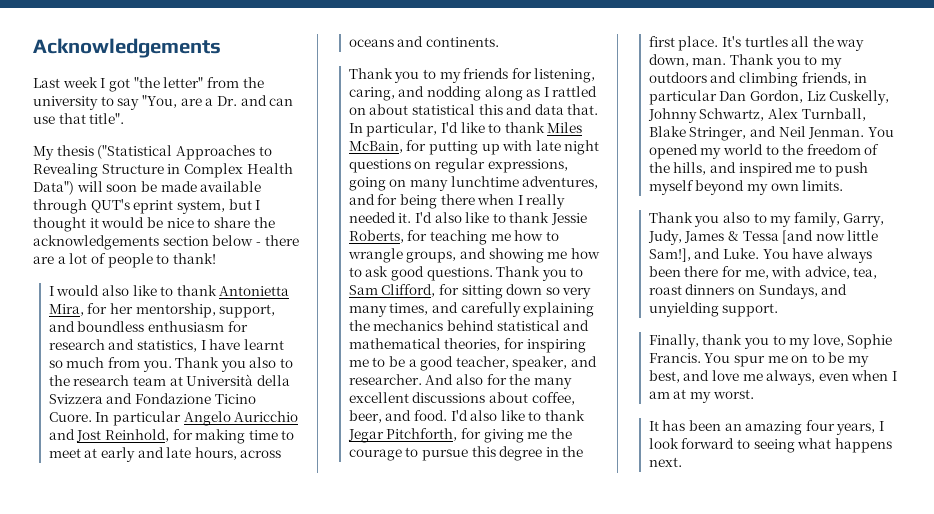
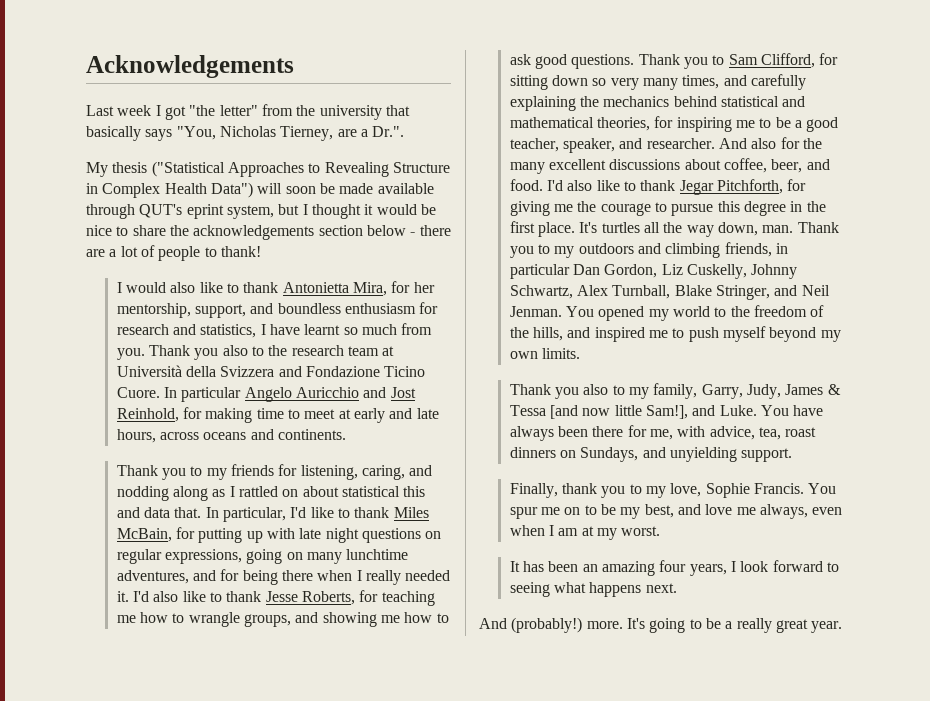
- Last week I got "the letter" from the university to say "You, are a Dr. and can use that title".
+ Last week I got "the letter" from the university that basically says "You, Nicholas Tierney, are a Dr.".
- I'd also like to thank Jessie Roberts, for teaching me how to wrangle groups, and showing me how to ask good questions.
+ I'd also like to thank Jesse Roberts, for teaching me how to wrangle groups, and showing me how to ask good questions.
+ And (probably!) more. It's going to be a really great year.

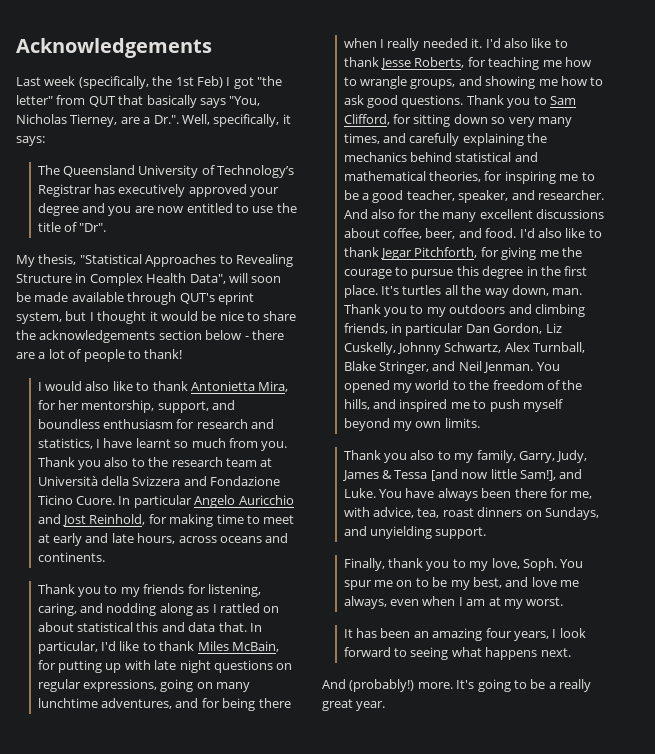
- Last week I got "the letter" from the university that basically says "You, Nicholas Tierney, are a Dr.".
+ Last week (specifically, the 1st Feb) I got "the letter" from QUT that basically says "You, Nicholas Tierney, are a Dr.". Well, specifically, it says:
+ The Queensland University of Technology’s Registrar has executively approved your degree and you are now entitled to use the title of "Dr".
- My thesis ("Statistical Approaches to Revealing Structure in Complex Health Data") will soon be made available through QUT's eprint system, but I thought it would be nice to share the acknowledgements section below - there are a lot of people to thank!
+ My thesis, "Statistical Approaches to Revealing Structure in Complex Health Data", will soon be made available through QUT's eprint system, but I thought it would be nice to share the acknowledgements section below - there are a lot of people to thank!
- Finally, thank you to my love, Sophie Francis.
+ Finally, thank you to my love, Soph.

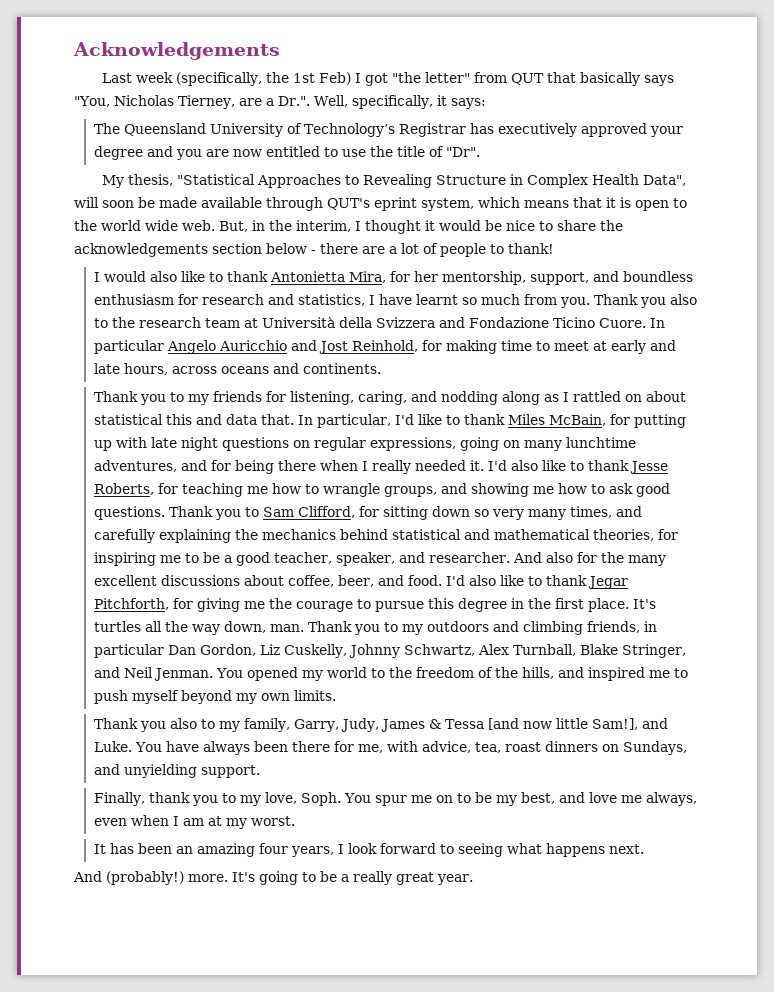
- My thesis, "Statistical Approaches to Revealing Structure in Complex Health Data", will soon be made available through QUT's eprint system, but I thought it would be nice to share the acknowledgements section below - there are a lot of people to thank!
+ My thesis, "Statistical Approaches to Revealing Structure in Complex Health Data", will soon be made available through QUT's eprint system, which means that it is open to the world wide web. But, in the interim, I thought it would be nice to share the acknowledgements section below - there are a lot of people to thank!

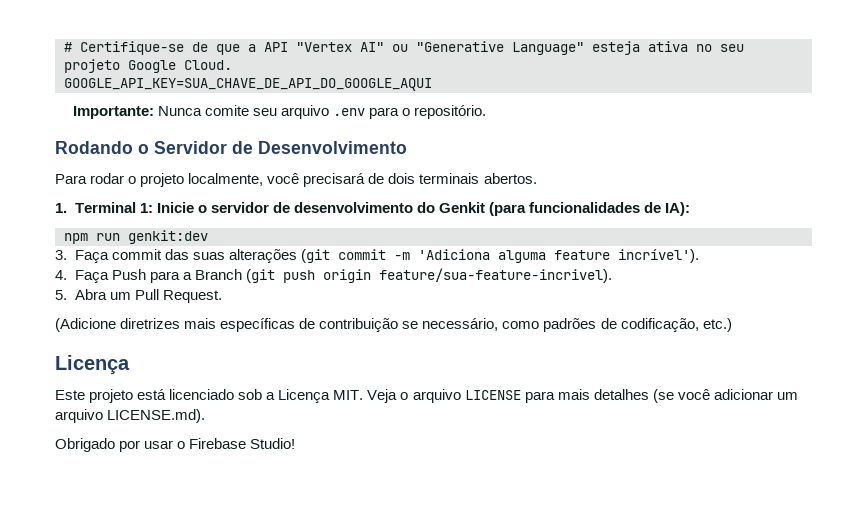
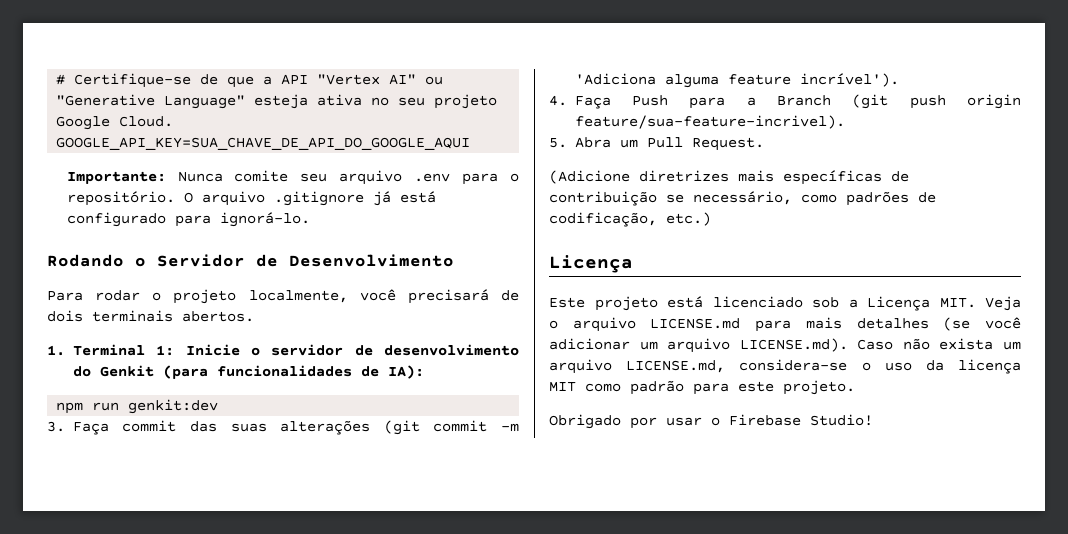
+ O arquivo .gitignore já está configurado para ignorá-lo.
- Este projeto está licenciado sob a Licença MIT. Veja o arquivo LICENSE para mais detalhes (se você adicionar um arquivo LICENSE.md).
+ Este projeto está licenciado sob a Licença MIT. Veja o arquivo LICENSE.md para mais detalhes (se você adicionar um arquivo LICENSE.md). Caso não exista um arquivo LICENSE.md, considera-se o uso da licença MIT como padrão para este projeto.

* Problem requirements: Out of the preceding entries, pull every line containing the string "arquivo".

* Written response:
+ O arquivo .gitignore já está configurado para ignorá-lo.
- Este projeto está licenciado sob a Licença MIT. Veja o arquivo LICENSE para mais detalhes (se você adicionar um arquivo LICENSE.md).
+ Este projeto está licenciado sob a Licença MIT. Veja o arquivo LICENSE.md para mais detalhes (se você adicionar um arquivo LICENSE.md). Caso não exista um arquivo LICENSE.md, considera-se o uso da licença MIT como padrão para este projeto.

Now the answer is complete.